Work to complete ▸ Output the data in full. Keep every word exact and exclude the pictures.

─── Listed records ───

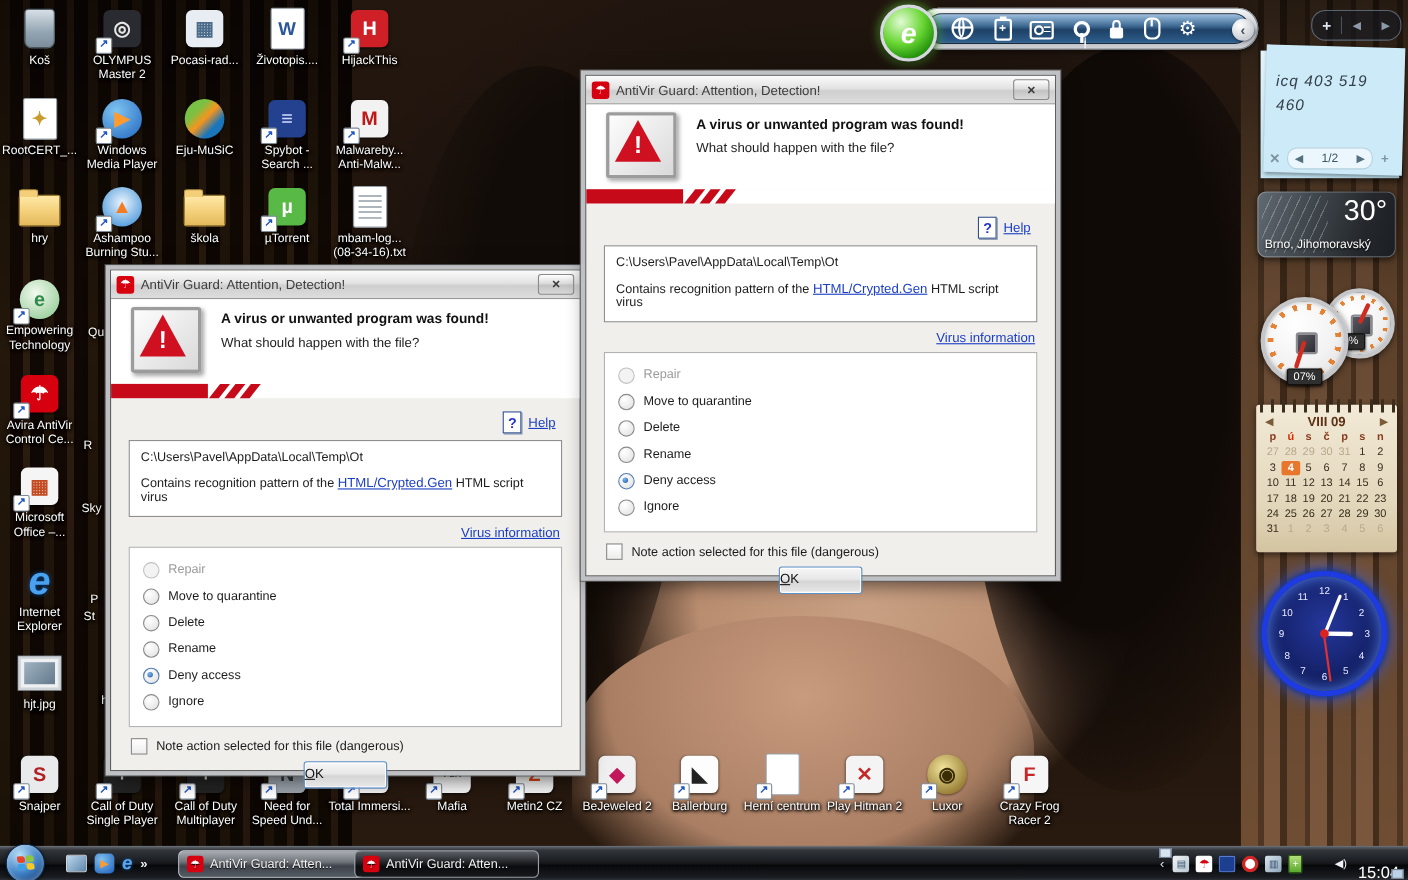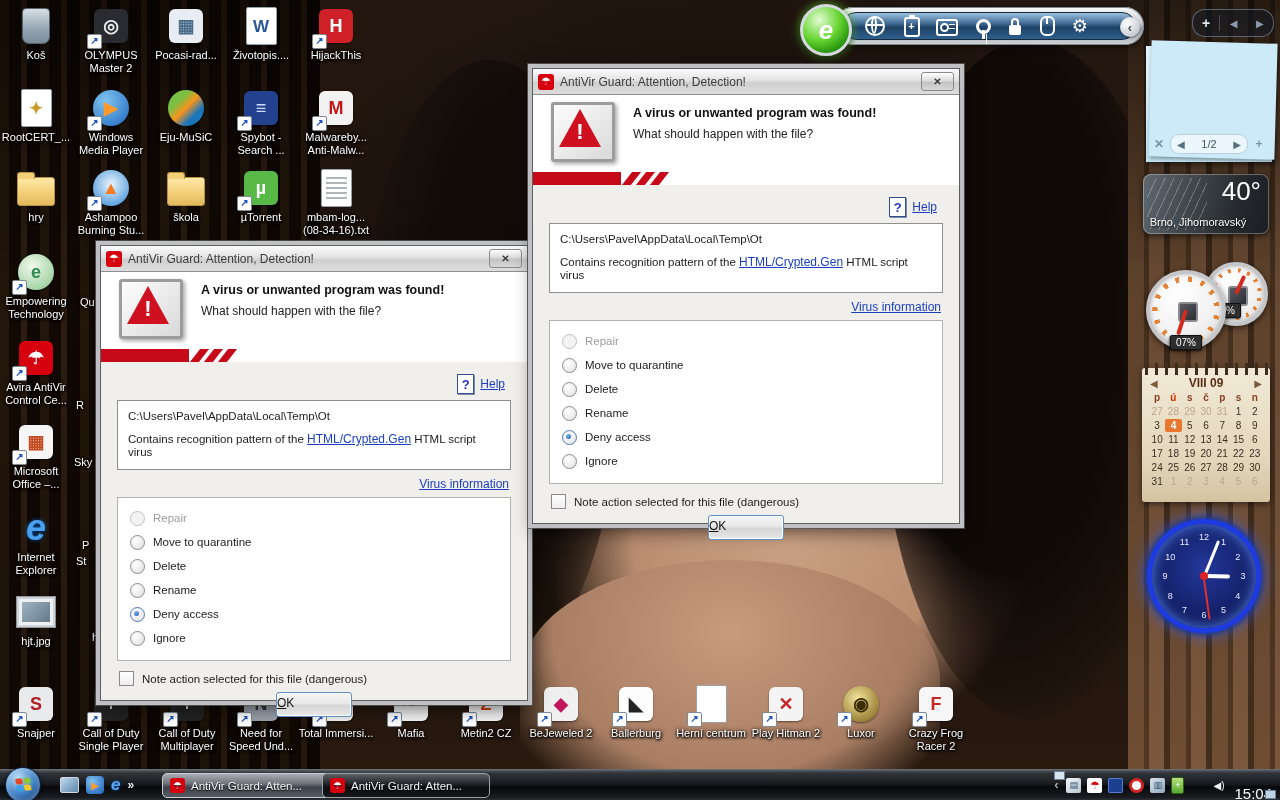--- a/index.html
+++ b/index.html
@@ -560,6 +560,7 @@
 </div>
 
 <div class="note">
+  <div class="note-text">icq 403 519 460</div>
   <div class="note-bar">
     <span class="note-x">✕</span>
     <span class="note-pill">

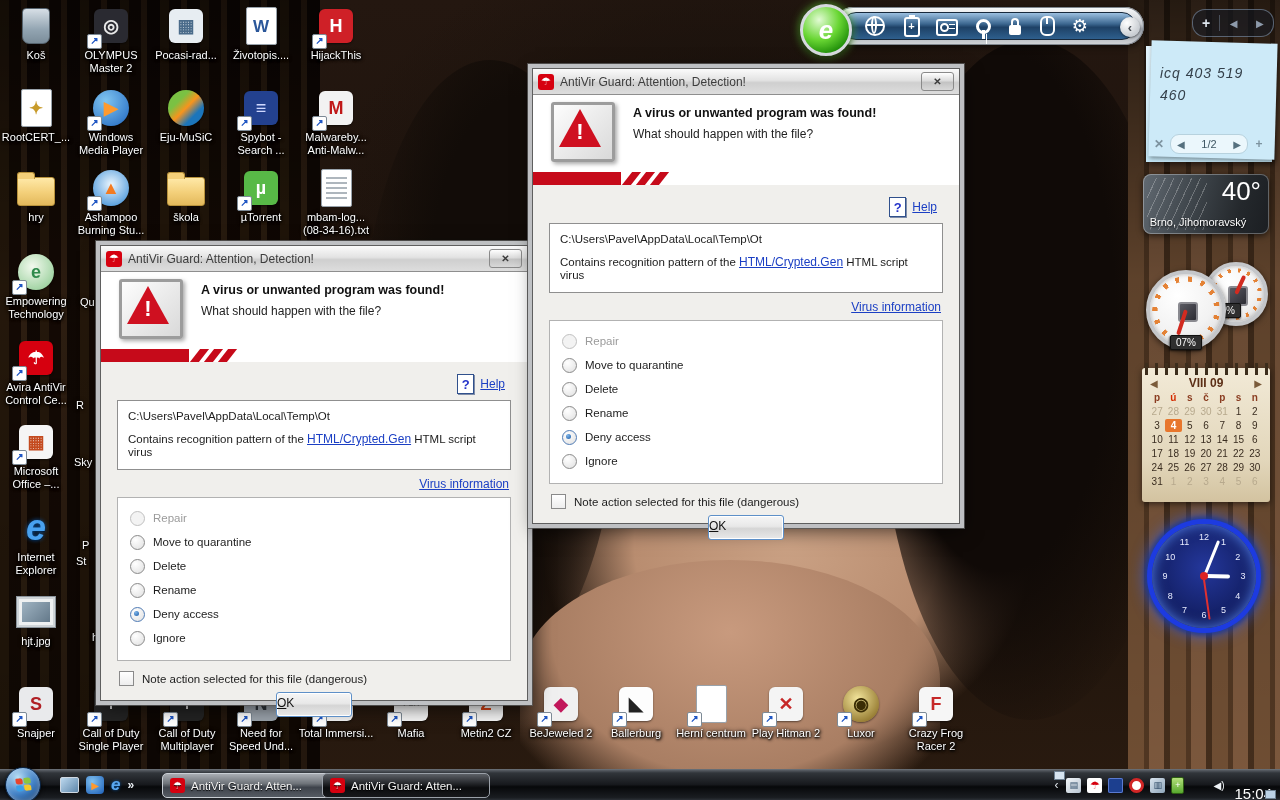--- a/index.html
+++ b/index.html
@@ -573,7 +573,7 @@
 </div>
 
 <div class="weather">
-  <div class="wtemp">40°</div>
+  <div class="wtemp">30°</div>
   <div class="wloc">Brno, Jihomoravský</div>
 </div>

───

Answer for the task ▸
--- a/index.html
+++ b/index.html
@@ -560,6 +560,7 @@
 </div>
 
 <div class="note">
+  <div class="note-text">icq 403 519 460</div>
   <div class="note-bar">
     <span class="note-x">✕</span>
     <span class="note-pill">

--- a/index.html
+++ b/index.html
@@ -573,7 +573,7 @@
 </div>
 
 <div class="weather">
-  <div class="wtemp">40°</div>
+  <div class="wtemp">30°</div>
   <div class="wloc">Brno, Jihomoravský</div>
 </div>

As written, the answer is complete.